Acute demyelination, neuropathological diagnosis, and clinical evolution

A retrospective analysis of 14 patients who presented with a progressively expanding mass lesion(s) shown at biopsy/autopsy to represent acute demyelination was carried out. The aims of this study were to determine the optimal neuropathological approach to diagnosis and to determine the clinical evolution of this condition. Subsequent investigations and clinical outcome studies confirmed MS in 10 cases. Two patients had received an incorrect neuropathologic diagnosis of astrocytoma resulting in cranial irradiation. Key histologic parameters in establishing a diagnosis of acute demyelination were a predominance of lipid filled macrophages, macrophage alignment along axons, and an absence of oligodendroglial inclusions. Axonal injury was present in all cases and a lymphocytic/plasma cell infiltrate was sparse in areas of demyelination.

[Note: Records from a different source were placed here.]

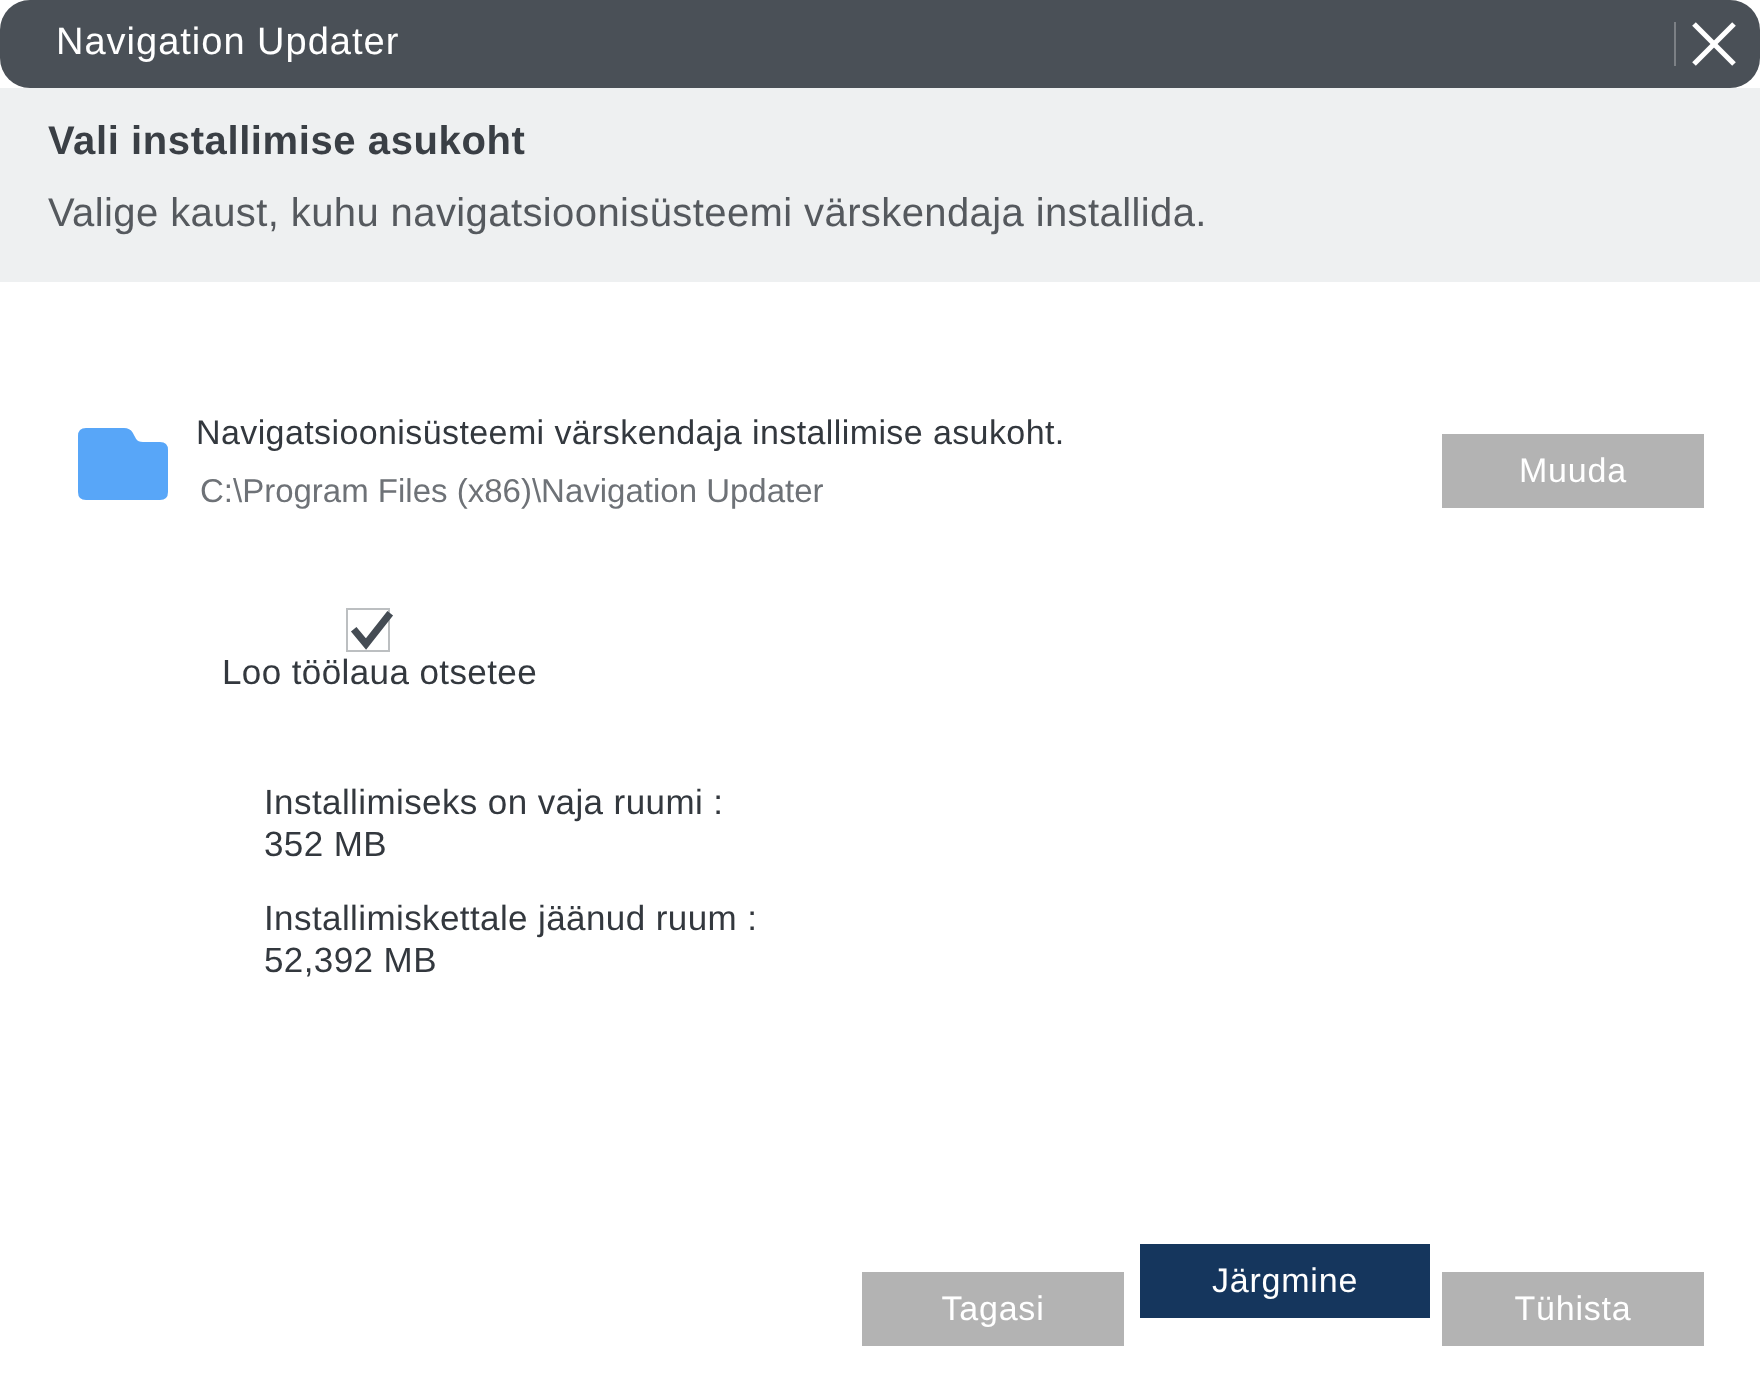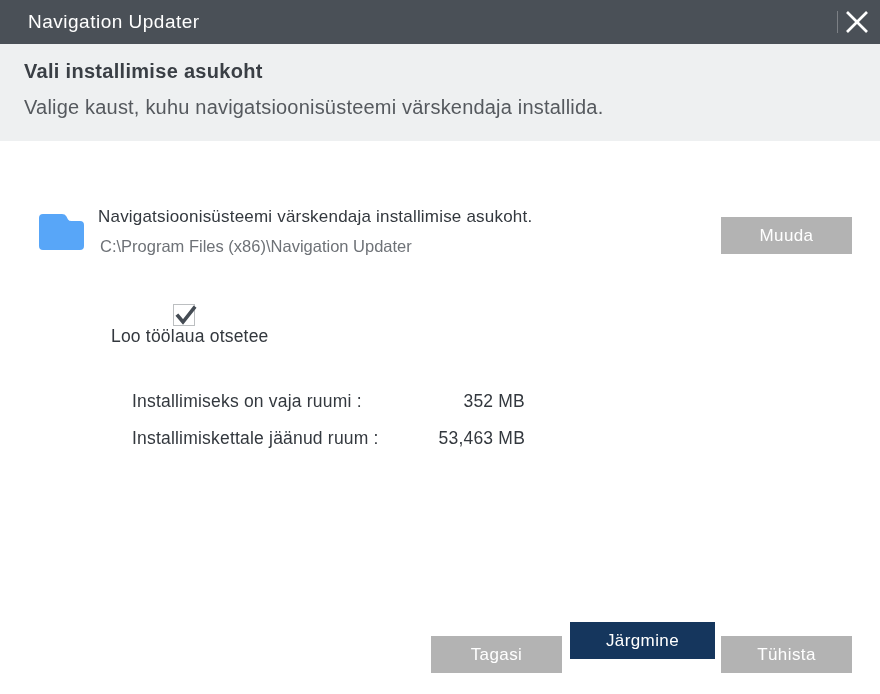--- a/index.html
+++ b/index.html
@@ -13,7 +13,7 @@
   .titlebar {
     position:absolute; top:0; left:0; width:880px; height:44px;
     background:var(--titlebar-bg,#4a5057);
-    display:flex; align-items:center;
+    display:flex; align-items:center;border-radius:15px;
   }
   .titlebar-title {
     color:#ffffff; font-size:19px; letter-spacing:.5px; margin-left:28px;

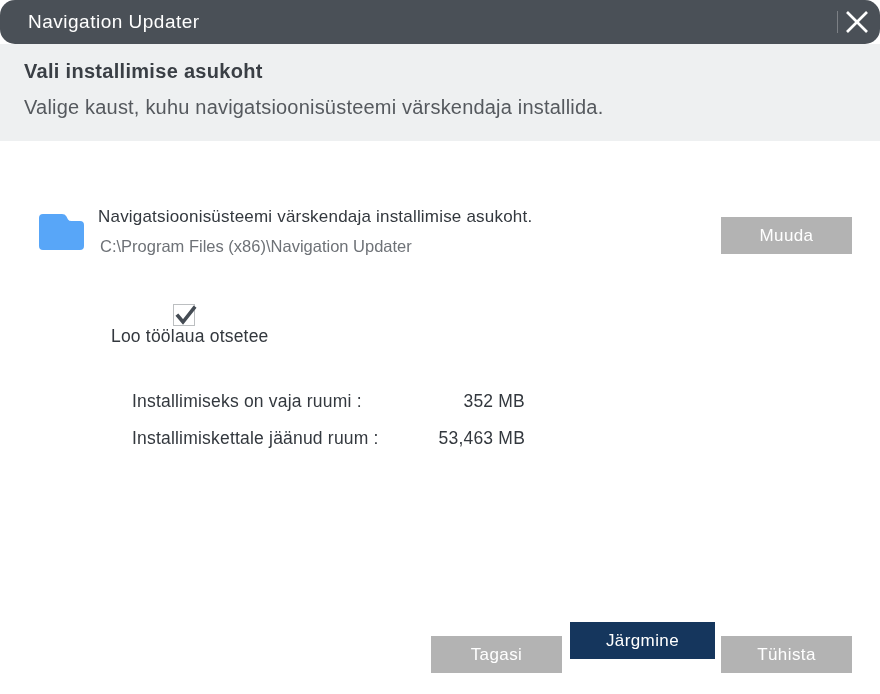--- a/index.html
+++ b/index.html
@@ -86,6 +86,7 @@
     display:flex; justify-content:space-between; align-items:baseline;
     font-size:17.5px; letter-spacing:.2px; color:var(--text-dark,#33383e);
     margin-bottom:16px;
+    flex-direction:column;
   }
 
   

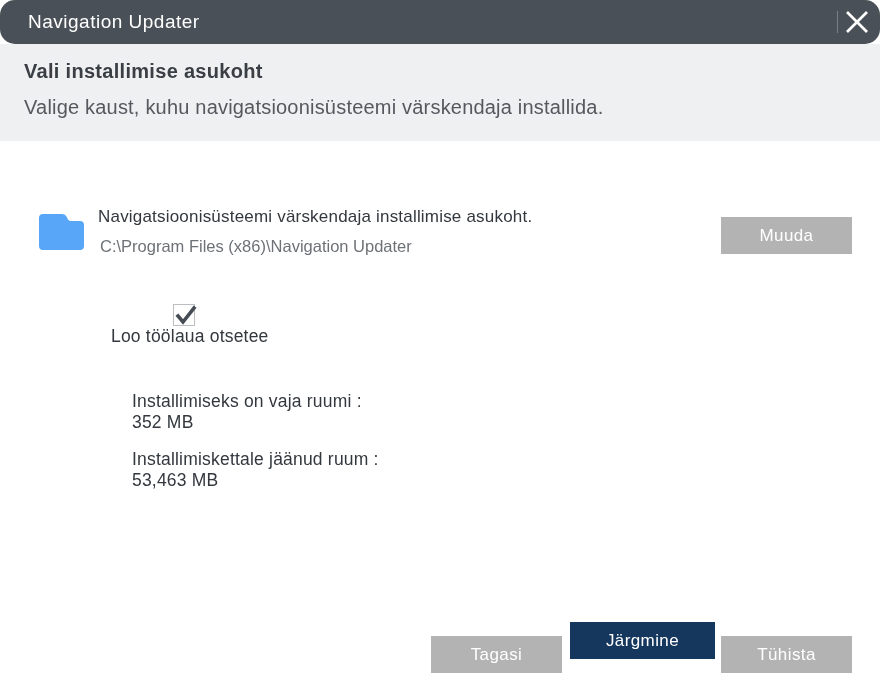--- a/index.html
+++ b/index.html
@@ -144,7 +144,7 @@
     </div>
     <div class="space-row">
       <span>Installimiskettale jäänud ruum :</span>
-      <span>53,463 MB</span>
+      <span>52,392 MB</span>
     </div>
   </div>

Neuroimaging revealed single lesions in 10 patients and multiple lesions in 4 patients. Two patients were lost to follow-up, 3 died within 18 months of diagnosis, 8 had a relapsing remitting clinical course, and 1 patient had a chronic progressive course. In conclusion, a dense lymphocytic and plasma cell infiltrate is unusual in acute human demyelination. Although axonal injury is a frequent histologic finding in acute demyelination, it does not preclude a favorable clinical outcome.